National Vaccine Information Center

National Vaccine Information Center
National Vaccine Information Center
Founder(s) Barbara Loe Fisher, Jeff Schwartz, Kathi Williams
Type 501(c)3
Founded 1982
Location Vienna, Virginia, U.S.
Mission "Promote and encourage the health and welfare of American children and adults through research and education-oriented programs to prevent vaccine injuries and deaths and to assist individuals (both children and adults) who have been vaccine injured."
Motto Your Health. Your Family. Your Choice.
Website http://www.nvic.org/

The National Vaccine Information Center (NVIC) is a private non-profit 501(c)(3) advocacy group which questions the safety and efficacy of commonly used vaccines.[1] The group was founded in 1982 by parents who blamed routine vaccination for the illness or death of a child. Michael Specter has described the NVIC as "the most powerful anti-vaccine organization in America, and its relationship with the U.S. government consists almost entirely of opposing federal efforts aimed at vaccinating children."[2]

Contents

Background

The National Vaccine Information Center was co-founded in 1982 by Jeff Schwartz, Barbara Loe Fisher (aka Barbara Loe Arthur),[3] and Kathi Williams, each of whom had children who, they claim, regressed after severe reactions to the DPT vaccine and were brain injured as a result. In 1985, Fisher co-authored with Harris Coulter a critique of the mass vaccination system, DPT: A Shot in the Dark (Harcourt Brace Jovanovich), which presented a view of an association between whole cell pertussis (whooping cough) vaccine in the DPT shot and brain and immune system damage, including autism.

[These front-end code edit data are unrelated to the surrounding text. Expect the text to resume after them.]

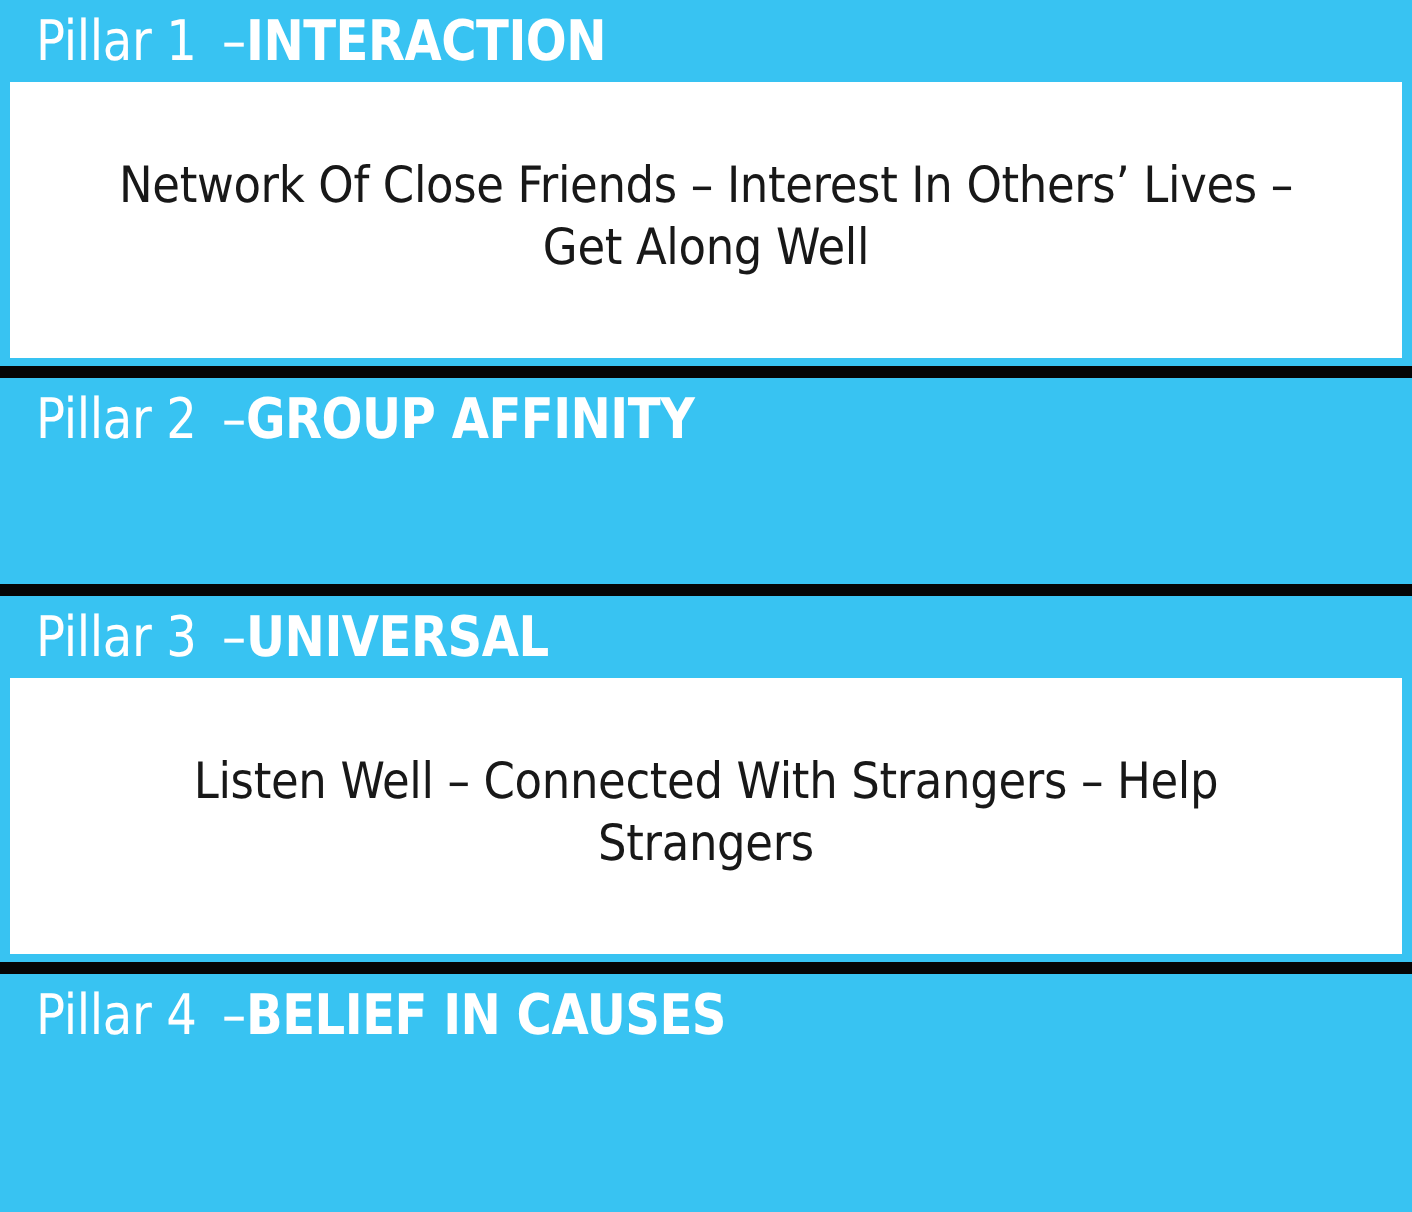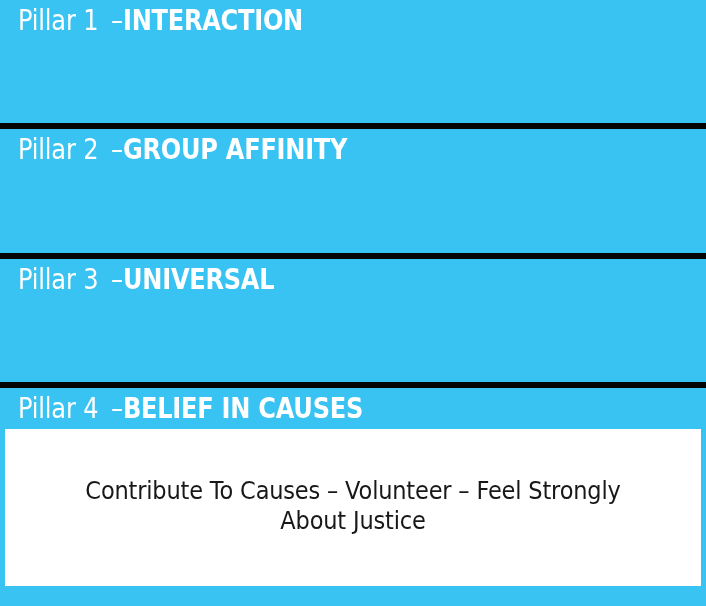"Network Of Close Friends –" div.pillar-body-wrap { html: none -> <div> <div> <span>Network Of Close Friends – Interest In Others’ Lives – Get Along Well</span> </div> </div> }
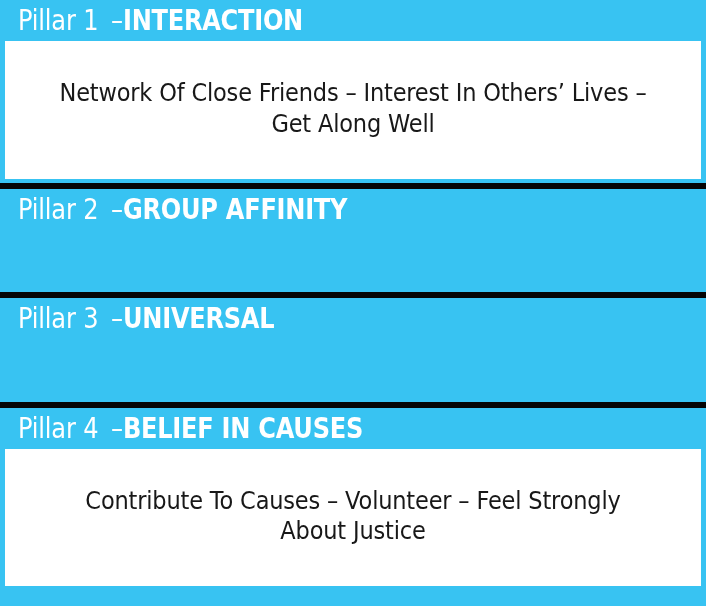"Listen Well – Connected With" div.pillar-body-wrap { html: none -> <div> <div> <span>Listen Well – Connected With Strangers – Help Strangers</span> </div> </div> }
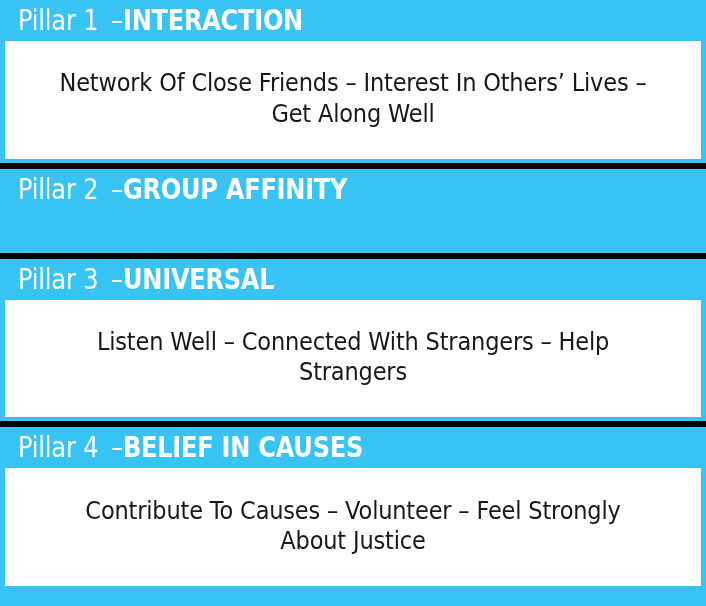"Contribute To Causes – Volunteer" div.pillar-body-wrap { html: <div> <div> <span>Contribute To Causes – Volunteer – Feel Strongly About Justice</span> </div> </div> -> none }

In the early 1980s, NVIC co-founders worked with Congress on the National Childhood Vaccine Injury Act of 1986, which created a federal vaccine injury compensation program, mandated that doctors give parents vaccine benefit and risk information, and required the recording and reporting of vaccine injuries and deaths (see Vaccine Adverse Event Reporting System). Since then, NVIC has monitored vaccine research, development, regulation, policymaking, and legislation and has criticized mandatory vaccination policies for lacking informed consent protections for individuals.[citation needed]

Criticism

Michael Specter has described the NVIC as:

"... an organization that, based on its name, certainly sounds like a federal agency. Actually, it's just the opposite: the NVIC is the most powerful anti-vaccine organization in America, and its relationship with the U.S. government consists almost entirely of opposing federal efforts aimed at vaccinating children."[2]

The NVIC argues that there has been inadequate research into the link between the rise in the number of children diagnosed with autism and mass-vaccination programs. There have, however, been a number of peer-reviewed studies and meta-analyses which have shown no correlation between vaccine administration and autism diagnosis.[4][5][6]

The NVIC received criticism in April 2011 for ads that it placed on a jumbotron in Times Square.[7][8] The ads criticized childhood immunization and promoted an alternative medicine website. In a letter to CBS, the owner of the jumbotron, the American Academy of Pediatrics stated, "By providing advertising space to an organization like the NVIC . . . you are putting thousands of lives of children at risk."[9]

Another controversial ad produced by NVIC and aired on some of the flights on Delta Air Lines regarding preventive measures for influenza prompted the president of the American Academy of Pediatrics to write a letter to the CEO of Delta on Nov 4, 2011 and urged Delta to 'remove these harmful messages'.[10] [11] An online petition is also set up to urge Delta to remove the ads.[10][11]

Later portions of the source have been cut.